Heather Deal is a Canadian biologist and politician. She served as a Vancouver city councillor until 2018, first elected as a member of Vision Vancouver in 2005. She previously served as a Vancouver Park Board commissioner for the 2002 to 2005 term as a member of Coalition of Progressive Electors.

Background

Deal was born in England and raised in Michigan and spent 6 years in Ohio doing her undergraduate degree in Biology at Oberlin College and working at Case Western University in Cleveland as a medical research technician. In 1984, she moved to Vancouver and became a Canadian citizen in 1991.
Deal got her M.Sc. in Microbiology/Immunology from UBC and worked in various medical research positions at UBC, VGH and the BC Cancer Agency. She then moved to jobs in education, training and research for UBC Continuing Studies, the BC Government’s Watershed Restoration Program and the David Suzuki Foundation.

In 1989 Deal joined the Vancouver Bach Choir, Vancouver’s premier symphonic choir, and became president of the board 2 years later. She recruited housing activist Jim Green to the Board of Directors and in 2001 the Choir performed a free concert of Handel’s Messiah in Blood Alley. She continues to sing in the choir today.
Citation

Vancouver Park Board

In 2002 Deal ran for office for the first time and came in first for the Vancouver Park Board. She served as Chair in her first year on the Board.

Vancouver City Council

By 2005 Deal had left COPE and joined the new electoral association, Vision Vancouver. She ran for City Council with the inaugural Vision Vancouver slate in 2005 and was elected to Council for her first of 4 terms (2005-2008, 2008-2011, 2011-2014, 2014-21018).
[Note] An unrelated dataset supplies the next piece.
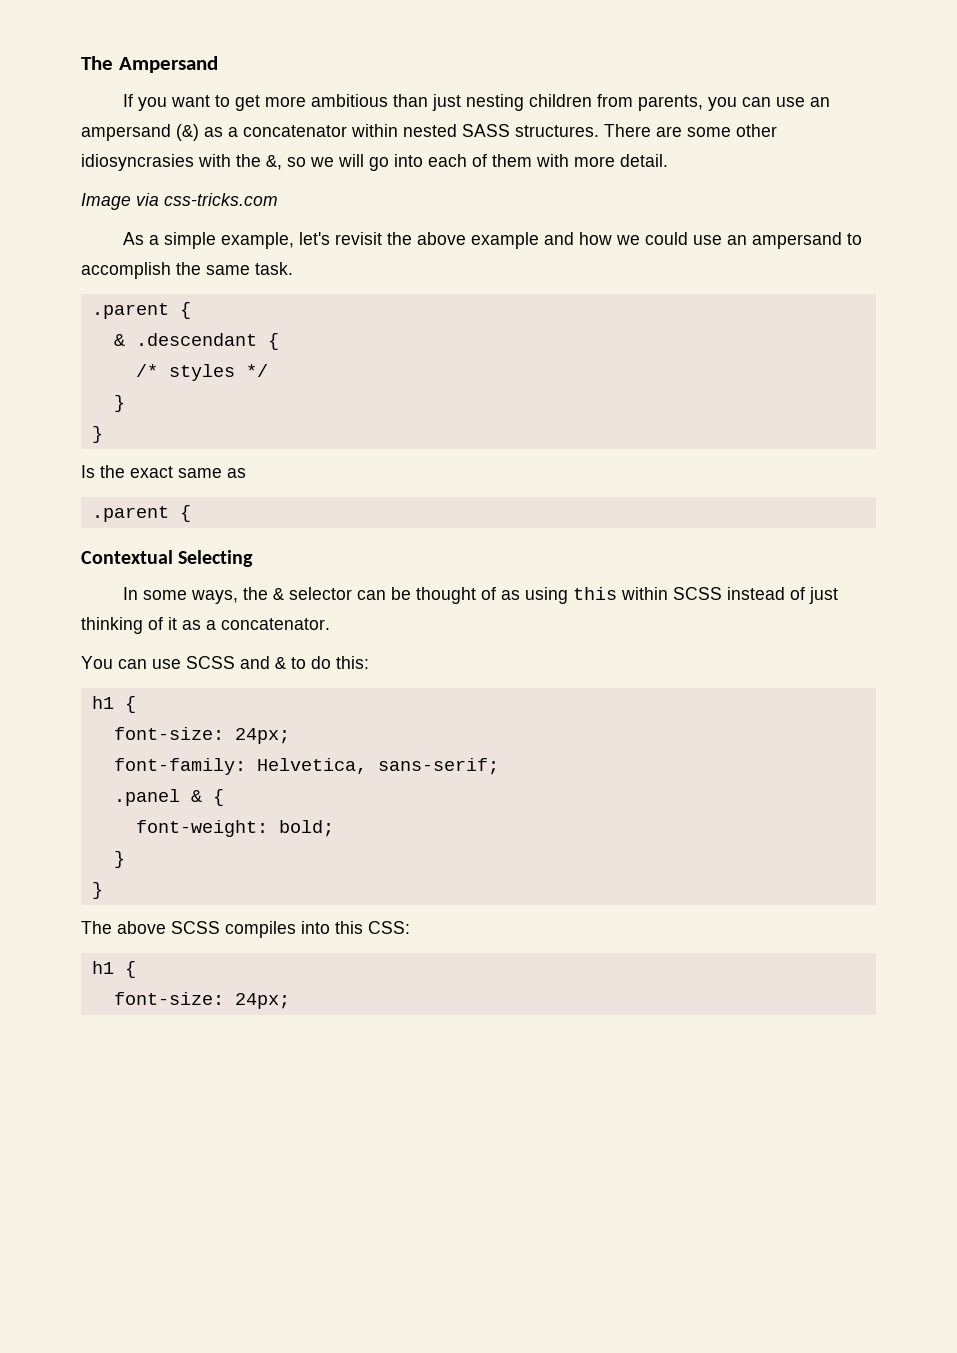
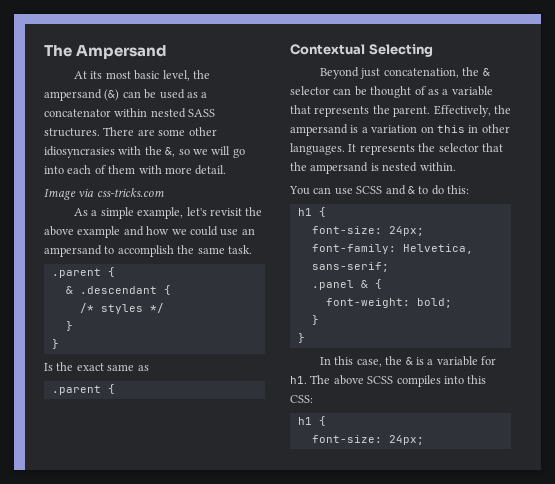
- If you want to get more ambitious than just nesting children from parents, you can use an ampersand (&) as a concatenator within nested SASS structures.
+ At its most basic level, the ampersand (&) can be used as a concatenator within nested SASS structures.
- In some ways, the & selector can be thought of as using this within SCSS instead of just thinking of it as a concatenator.
+ Beyond just concatenation, the & selector can be thought of as a variable that represents the parent. Effectively, the ampersand is a variation on this in other languages. It represents the selector that the ampersand is nested within.
+ In this case, the & is a variable for h1.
In her time on Vancouver City Council, Deal was a strong champion for the arts. This included introducing Vancouver’s first Creative City and Music strategies.
Deal made it her mission to liven Vancouver’s streets by supporting installations of public art and cultural attractions and festivals like the city’s 125th-anniversary Summer Live concerts. In 2008, Deal introduced an innovative food-cart program that has been credited with creating a food revolution.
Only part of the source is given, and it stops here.